During its Windows 11 event on Thursday, Microsoft announced that the next version of Windows and its new Microsoft Store will have built-in compatibility with Android applications. They will run natively on Windows 11 and will be available in the Microsoft store thanks to a collaboration with Amazon's Android app store.
"They can be integrated into Start. They can be integrated into the taskbar. They can be discovered through the Microsoft store through the Amazon app store," said Panos Panay, product manager at Microsoft. Microsoft. A video showed Android apps opening and closing and fitting into parts of the screen like any other Windows app.
Panay said Android apps run on Windows thanks to "Intel Bridge" technology. In a press release, Intel described Bridge as "a runtime post-compiler that allows applications to run natively on x86-based devices, including runtime." these applications on Windows ". If your eyes saw as soon as you saw the word "runtime", the bottom line is that Bridge translates the Android app code to encode your PC. that you understand without the app developer having to do anything.
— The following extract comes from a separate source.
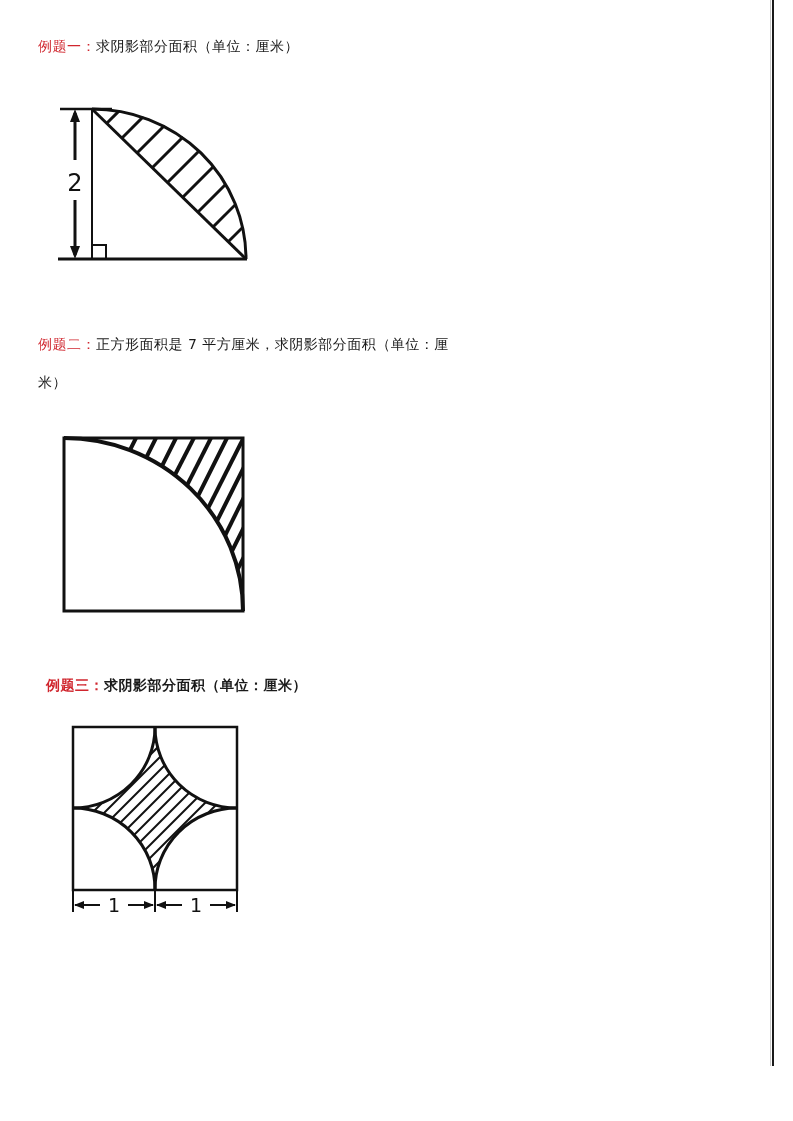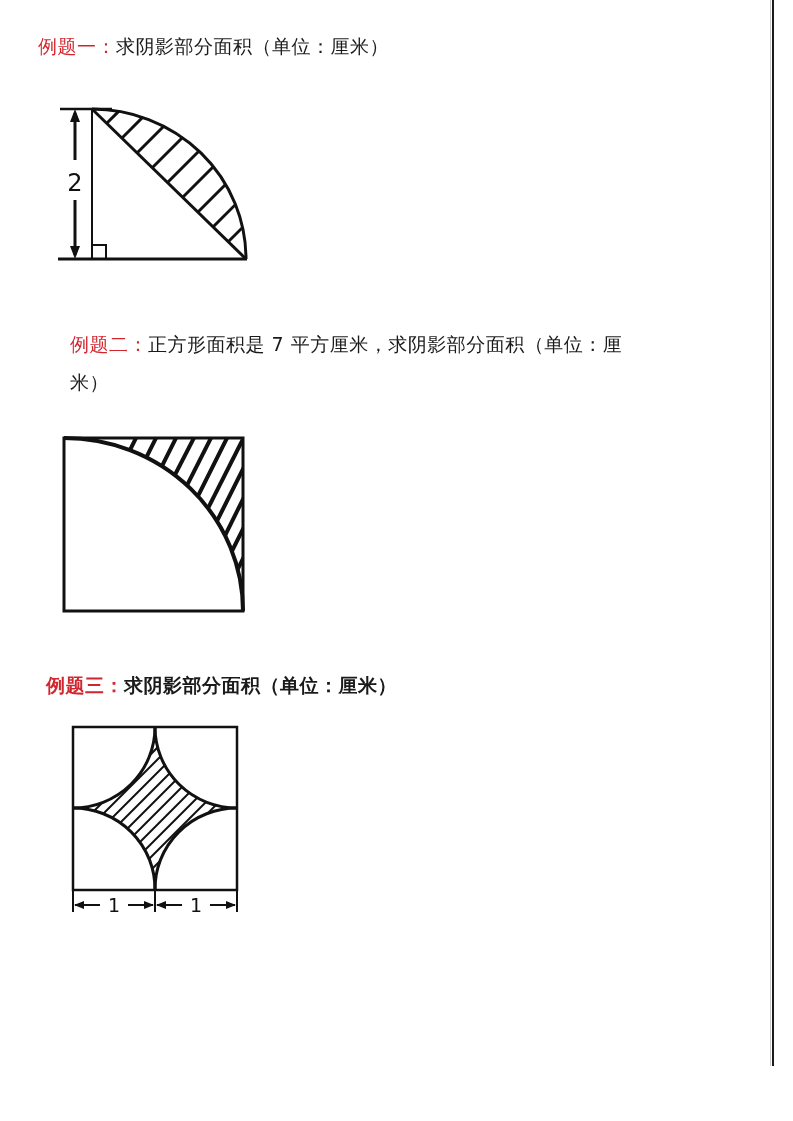"例题一：求阴影部分面积（单位：厘米）" .q { font-size: 19px -> 14px }
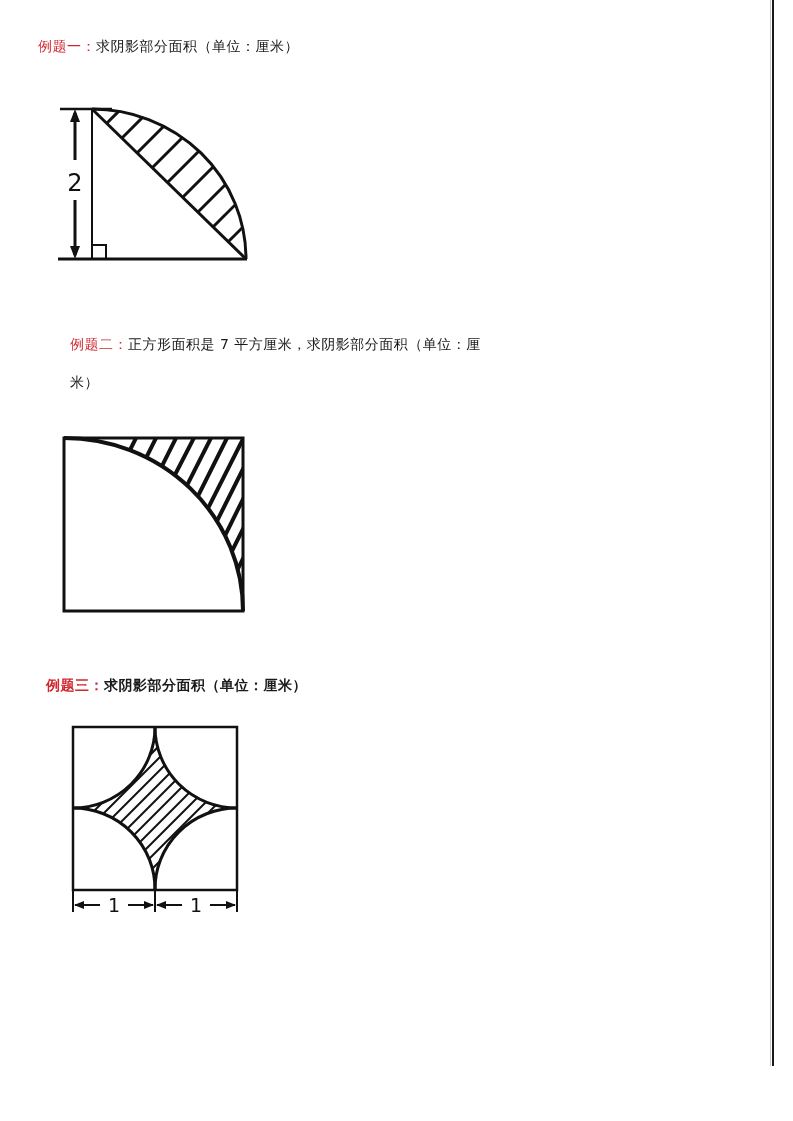"例题二：正方形面积是 7 平方厘米，求阴影部分面积（单位：厘" div.q { margin-left: 32px -> none }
This isn’t Microsoft’s first stab at getting apps from Android to PC, but it tried to offer developers a way to rework their apps for Windows 10, but this implementation never came out . Support for native operating systems is certainly better for both developers and users, and offers Windows 11 a feature comparable to Apple's new M1 laptops that can run Mac OS and iOS applications.
The partnership with Amazon is an interesting solution, however, and implies that Google did not want to integrate its own Android store into Windows 11 or Microsoft did not want to work directly with Google. Amazon's app store offers a smaller subset of apps than Google, though it will still have most of the regular apps that people use on a daily basis.